Not to be an asshole, but my opinion is that you could come up with a million “grading theories” based on logic like this. You could argue the exact opposite based on the same logic. Unless there is some kind of empirical evidence (which would be near-impossible to source let alone determine causation) then these claims are unfounded speculation.

Everyone is going to notice certain trends in their cards, but the truth is that given the volume of cards PSA processes, statistical anomalies are bound to occur and will even out. To study this with any certainty would be extremely difficult.

Total bunk lol.
I do know the process and the graders are two steps removed and sometimes months away from knowing a members status.

When you start grading cards with PSA I am sure you will look more thouroughly over your cards as opposed to your 405th submission, that is why it seems more get 10s in the “olden days”.

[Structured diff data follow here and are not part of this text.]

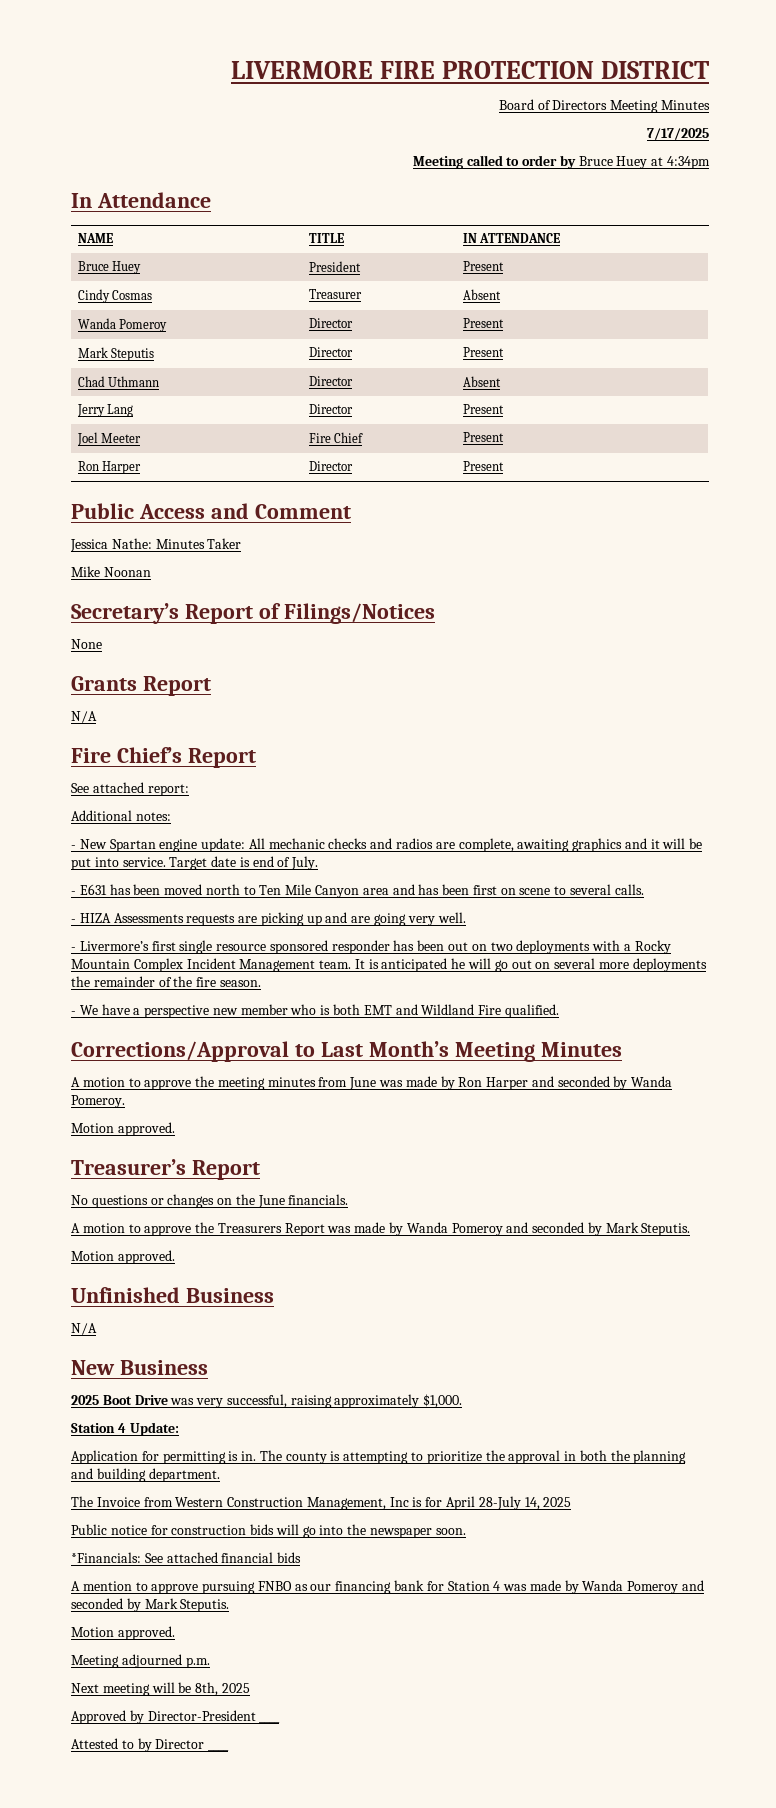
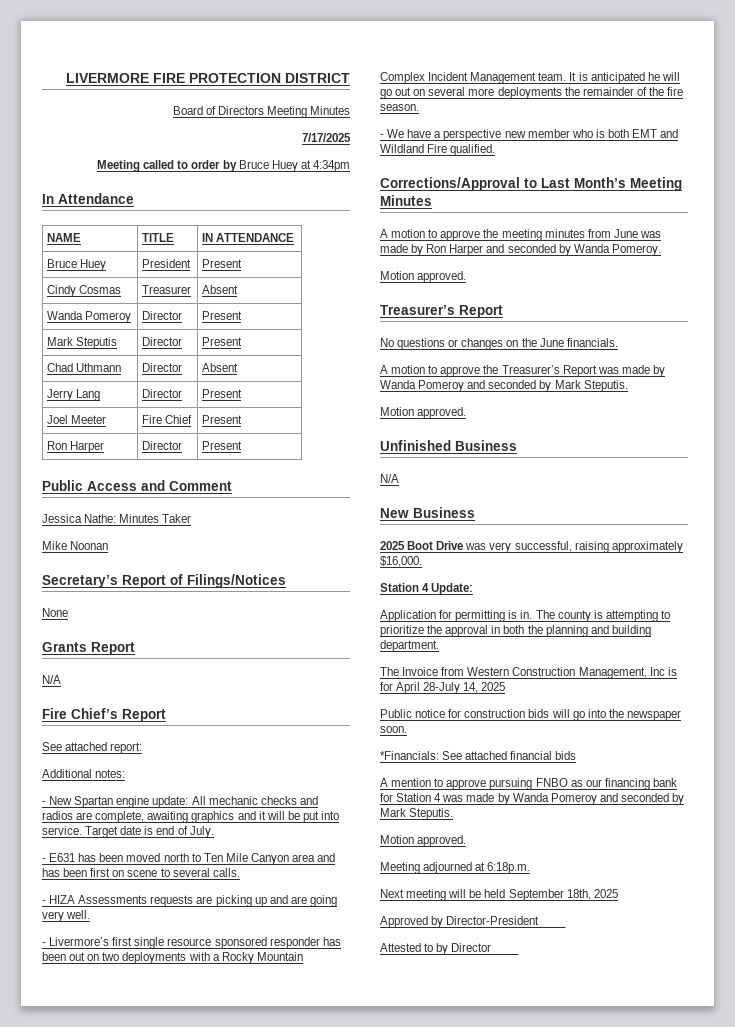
- A motion to approve the Treasurers Report was made by Wanda Pomeroy and seconded by Mark Steputis.
+ A motion to approve the Treasurer’s Report was made by Wanda Pomeroy and seconded by Mark Steputis.
- 2025 Boot Drive was very successful, raising approximately $1,000.
+ 2025 Boot Drive was very successful, raising approximately $16,000.
- Meeting adjourned p.m.
+ Meeting adjourned at 6:18p.m.
- Next meeting will be 8th, 2025
+ Next meeting will be held September 18th, 2025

Only an extremely small percentage of a cards total population is sent into PSA (talking main sets) therefore the POP is not a true indicator of how hard a card seems to grade IMO. Take for example the Gold Star dog guy who had like 20 million of each card, the price for those otherwise valuable gold stars is like $60/70 for a PSA 10 which is crazy compared to other English Gold stars in 10.

Less than 150 Dark Magnetons have been graded achieving a PSA 9 or 10 specifically 23% of that number are PSA 10s that is not crazy to me and actually seems quite good for an English card.

Is the PSA discussion thread still open? Can’t find it =/

Dark Magneton was much lower 2 years ago. I’d previously submitting 5 at a time to receive 8s/9s alongside other Team Rocket cards of similar quality pulling 10s. Recently the 10 pop spiked. I’m not sure how this correlates to other Rocket 10s though.

It was a long shot argument. Perhaps it would be more fitting to simply reference centering versus “lighter cards”. To reiterate, I’m not sure how PSA justifies centering. I hop it’s not a ruler on a card, but if it is a subjective measure it could make sense that cards that are usually more off center take a beating more often. Maybe PSA stores notes on each card that appears when grading… Ex: typically off center; no jungle symbol; missing HP.

-This is a completely different argument now :laughing:

I would agree the electric cards make it more difficult to see the border. Similar to the new back japanese cards make it more difficult to see damage.

Also, in relation to other posts in this thread, I think @shizzlemetimbers hit the nail on the head for all PSA/Pokemon discussions. When you are heavily invested in something, you microscopically analyze every detail, literally; talking about machines scanning every dot. I think it is best to keep most things in life at a safe distance, otherwise one ends up becoming obsessed. This is coming from a guy who interacts with pokemon and psa on a level most do not. As much as we desire, there are not always 100% quantifiable patterns and correlations.